I teach web development in a secure setting (prison). This necessitates me capturing many many web archives of single web pages to be viewed by my incarcerated students and a wide variety of topics.
After 4 years of simply using the filesystem and nested subfolders, it’s become an administrative nightmare.
I would like to start using a CMS like Kirby with a simple workflow to intelligently tag all of these websites topically and use a search page to locate and display the items.
I’m throwing it out there for people to suggest an approach and maybe point me in the right direction of where to get started. I have oodles of experience but not very much with kirby.
i assume for each website you have folder that contain a single html file and a folder for assets (js, css, images) that where linked on that page. just like when you use crtl-s within a browser.
here is what i would do.
put all websites in a folder that kirby can read easily
create a template “websites” where to store single website. create “website” template (this will have you tags and other meta data about the saved page) that is subpage of “websites” (just like a folder). think of blog and posts.
create a template and page called “import” that uses kirbys Dir class to iterate over each website folder. since importers tend to be run multiple times and might run longer than 30sec till working perfectly you might need some kind off offset/limit logic or use kirby in the CLI instead of a template (like with my janitor plugin).
in that template “import” get the page(‘websites’) and call createChild to create subpages. the Dir class will help you get filenames or filter for html files etc. on the newly create page use php zip class to zip your original website and append that zip kirbys page. so you have websites/some-page/archive.zip. i would grab all text in the html and unhtml it. then put that in a field textarea of the “website” (so the content can be searched). maybe use dom crawling and extract some more meta data as well (open graph tags might be a good start).
the template for the “website” will instead of rendering its own content extract the zip to a folder in kirbys public folder (thats where the root index.php is). for example /media/websites/some-page/*
instead of rendering content from kirby the “website” template will read the html from extracted archive and maybe fix a few paths using simple string replace to make it point to the right folder.

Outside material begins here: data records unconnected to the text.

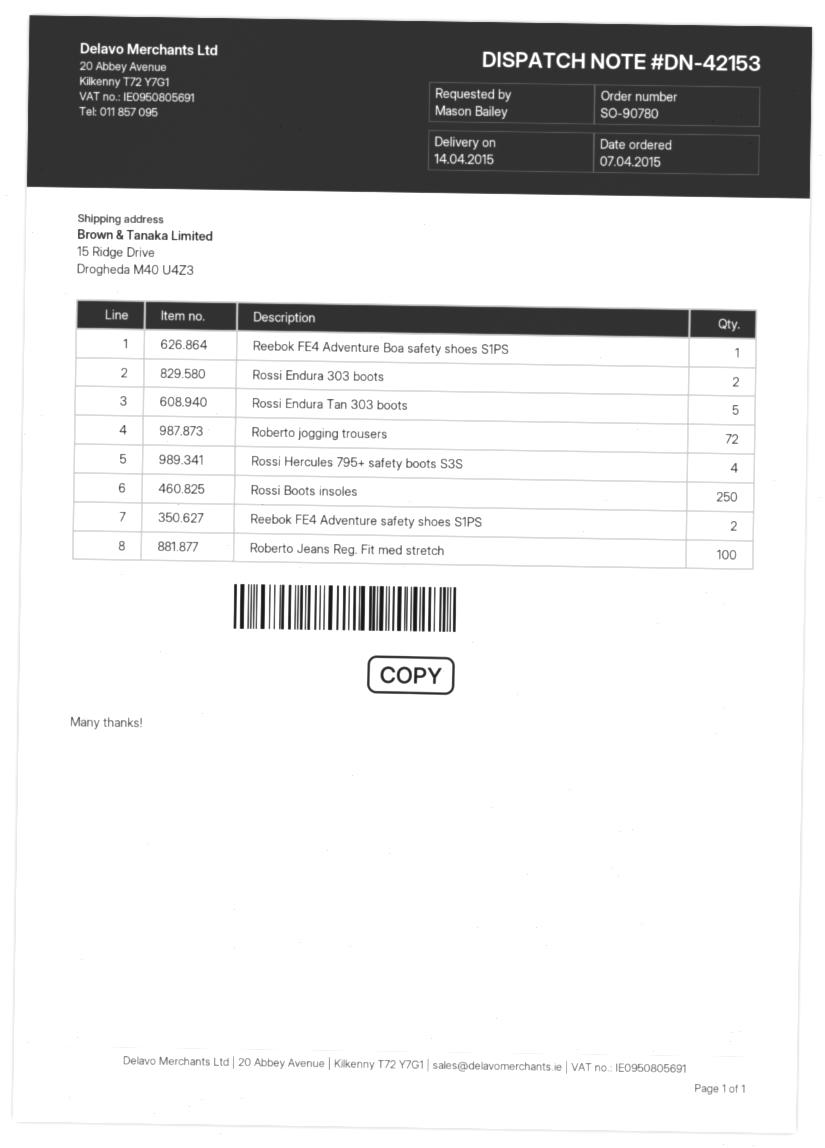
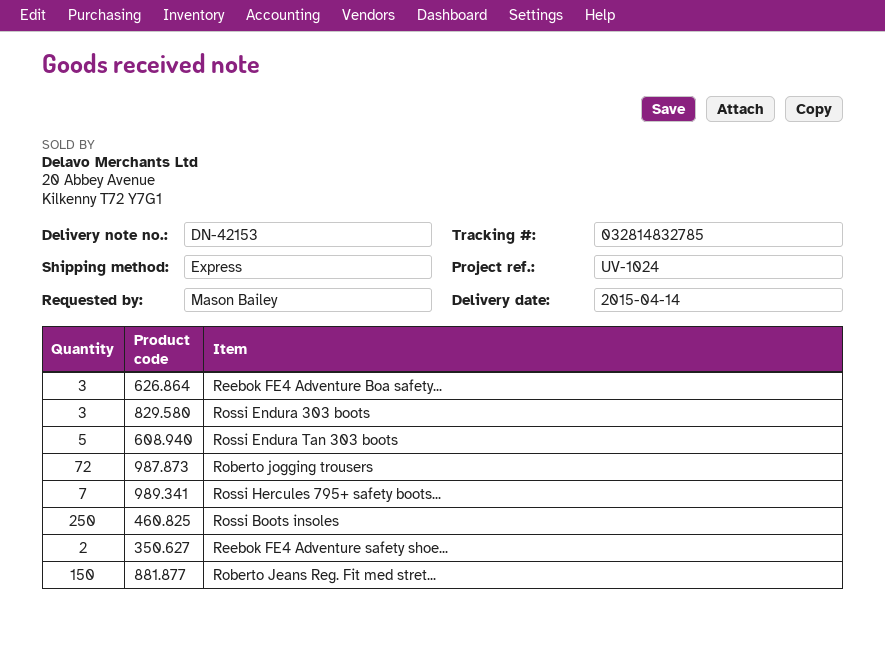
Reebok FE4 Adventure Boa safety shoes S1PS: 1 -> 3
Rossi Endura 303 boots: 2 -> 3
Rossi Hercules 795+ safety boots S3S: 4 -> 7
Roberto Jeans Reg. Fit med stretch: 100 -> 150

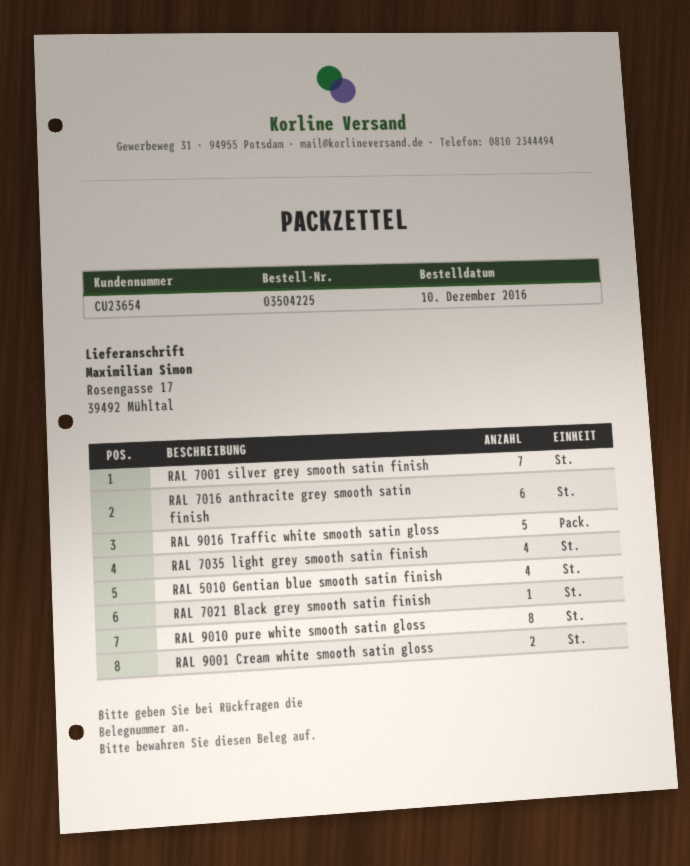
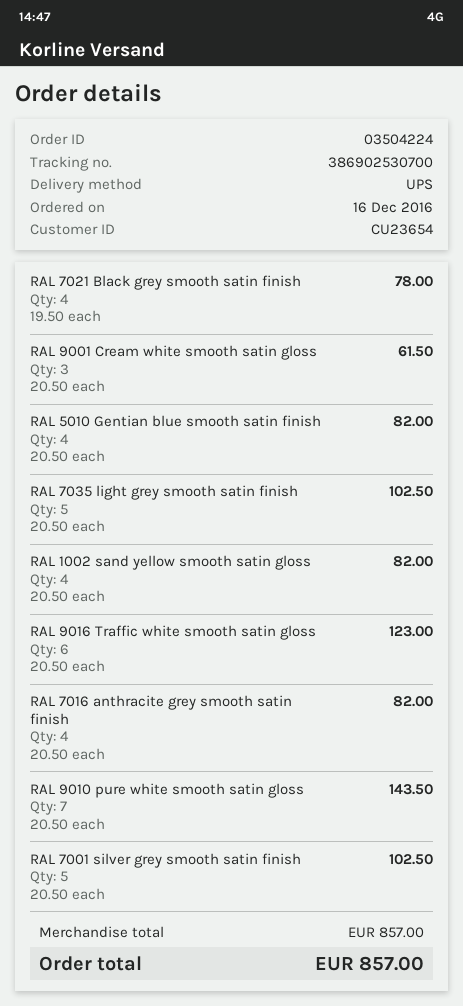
order number: 03504225 -> 03504224
order date: 2016-12-10 -> 2016-12-16
RAL 7001 silver grey smooth satin finish: 7 -> 5
RAL 7016 anthracite grey smooth satin finish: 6 -> 4
RAL 9016 Traffic white smooth satin gloss: 5 -> 6
RAL 7035 light grey smooth satin finish: 4 -> 5
RAL 7021 Black grey smooth satin finish: 1 -> 4
RAL 9010 pure white smooth satin gloss: 8 -> 7
RAL 9001 Cream white smooth satin gloss: 2 -> 3
RAL 1002 sand yellow smooth satin gloss: none -> 4

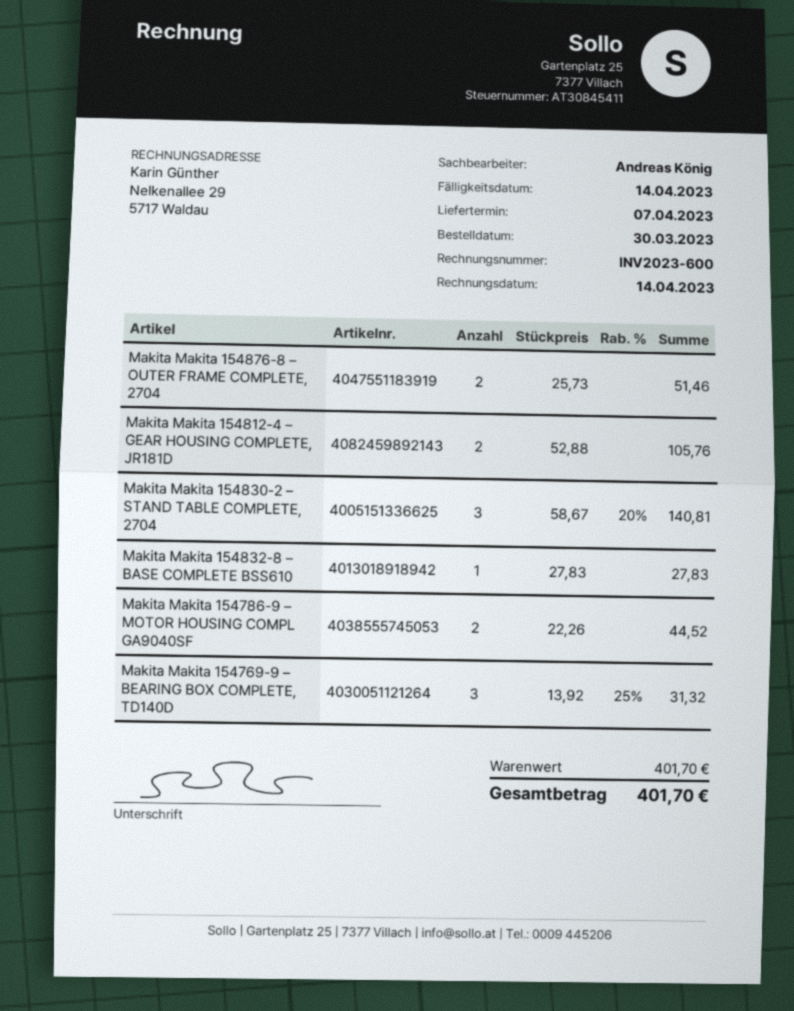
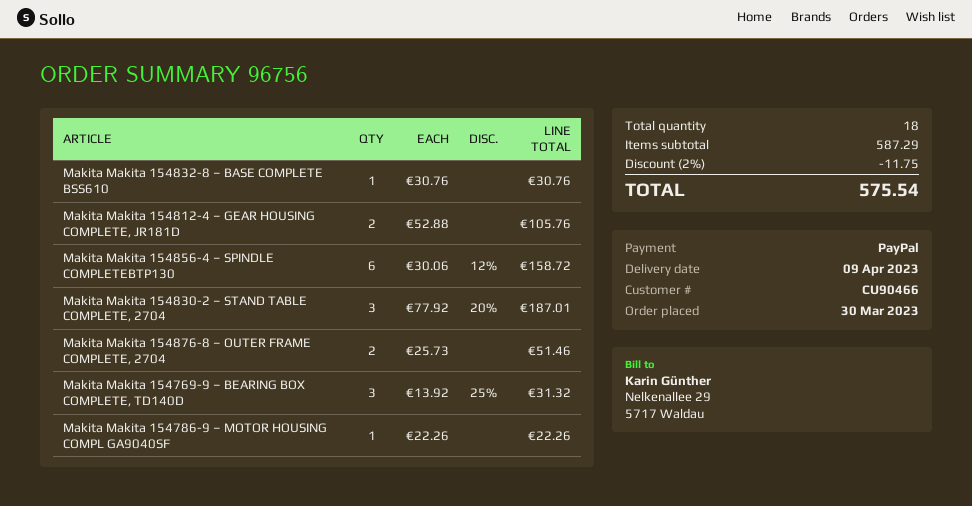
delivery date: 2023-04-07 -> 2023-04-09
Makita Makita 154830-2 – STAND TABLE COMPLETE, 2704: 3 x 58.67 - 20% = 140.81 -> 3 x 77.92 - 20% = 187.01
Makita Makita 154832-8 – BASE COMPLETE BSS610: 1 x 27.83 = 27.83 -> 1 x 30.76 = 30.76
Makita Makita 154786-9 – MOTOR HOUSING COMPL GA9040SF: 2 x 22.26 = 44.52 -> 1 x 22.26 = 22.26
Makita Makita 154856-4 – SPINDLE COMPLETEBTP130: none -> 6 x 30.06 - 12% = 158.72
subtotal: 401.70 -> 587.29
discount: none -> 2% = 11.75
total: 401.70 -> 575.54

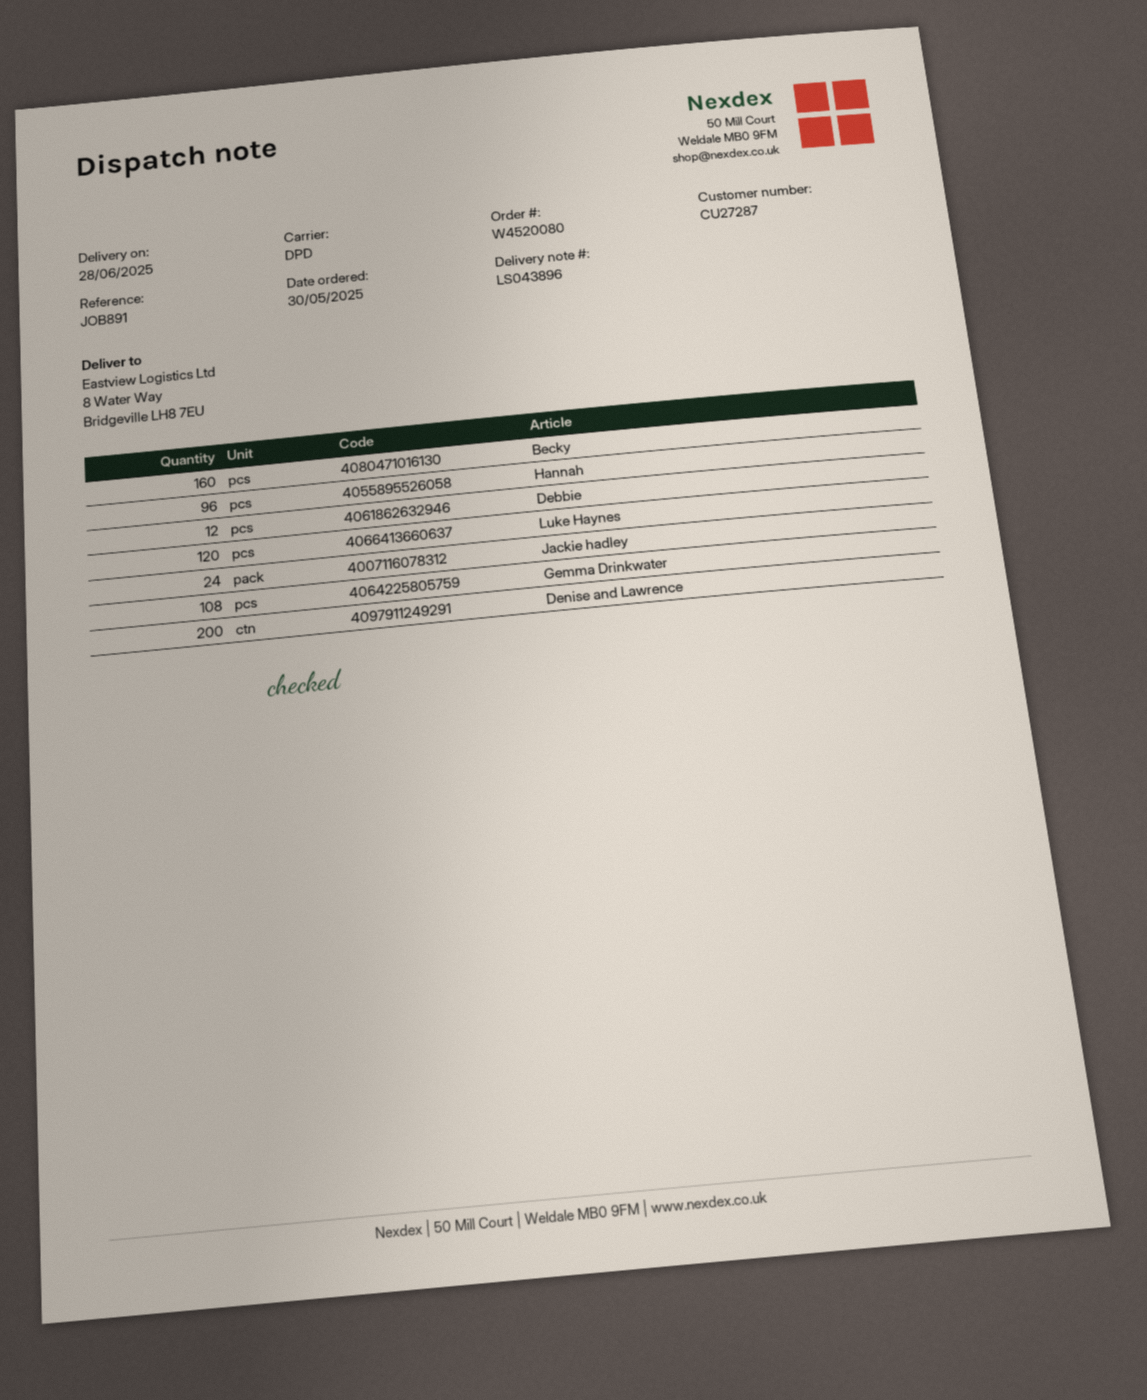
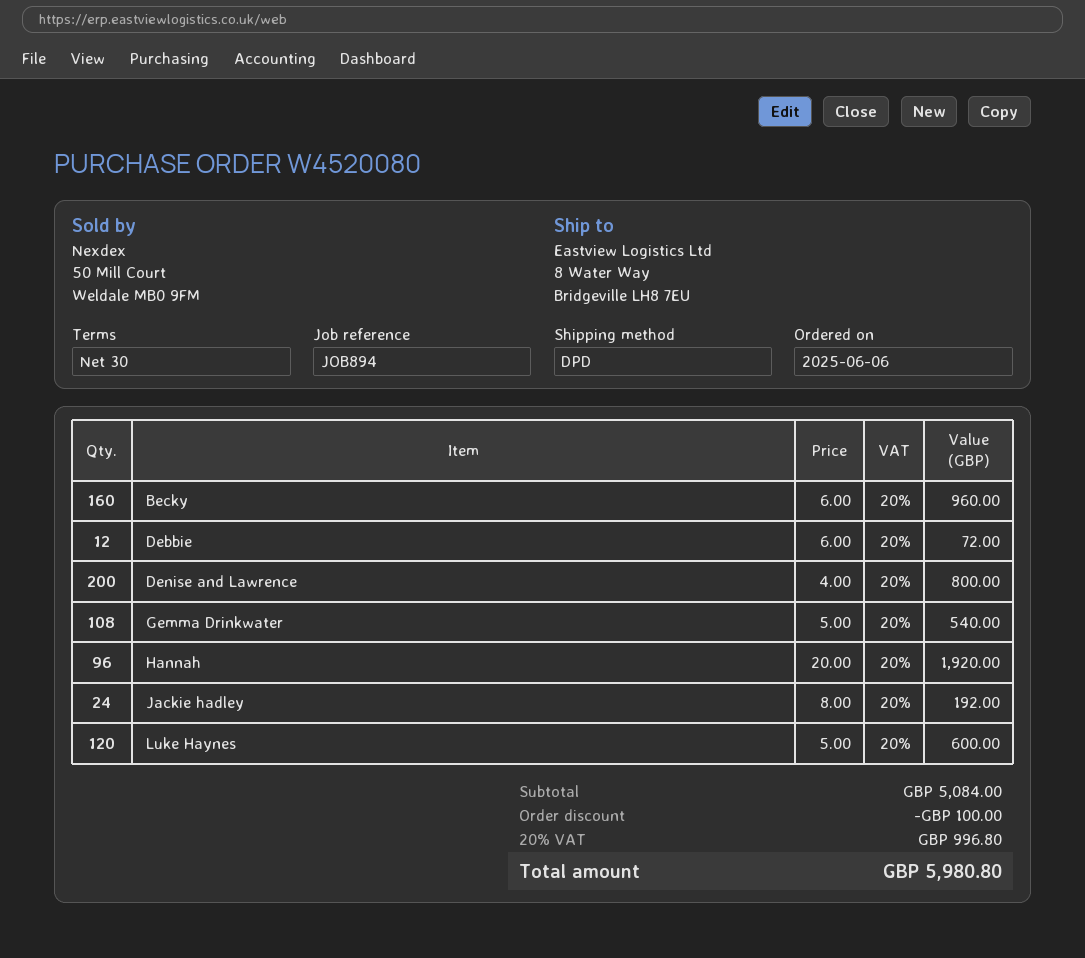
order date: 2025-05-30 -> 2025-06-06
reference: JOB891 -> JOB894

why the zip? its smaller to store. you can freely clean the media folder to get rid of lots of tmp extracted files.
Wow, thanks. I’m going to take a minute to digest all of this…
The steps seem straightforward… Because I’m going to amass thousands of sites this way I’d ideally I’d like to get my workflow down to putting a bunch of html+resourceFolder pairs in a directory and finding a way to expediently tag the items.
I guess the prison IT department doesn’t want to get a proxy server with whitelist?
Seriously:
I’d say that unless your “topic tagging” logic can’t be represented hierarchically, keep your current folder structure and use Kirby to navigate the folders with a “nicer than apache index” UI. You could put your static archive into a folder in your webroot, and generate virtual pages in Kirby by scanning that folder structure. Each virtual page could then just link to the static URL.
This way you have something functional up in a rather short time.
In a second step you could then add metadata (as txt files) to the topic folders. This allows for a even nicer UI. Like by giving them a human readable name and description, or synonym tags for a search function.
In a third step you can add metadata to the individual pages. At this point it might become interesting to index that metadata, in a database or with the help of a plugin like this one.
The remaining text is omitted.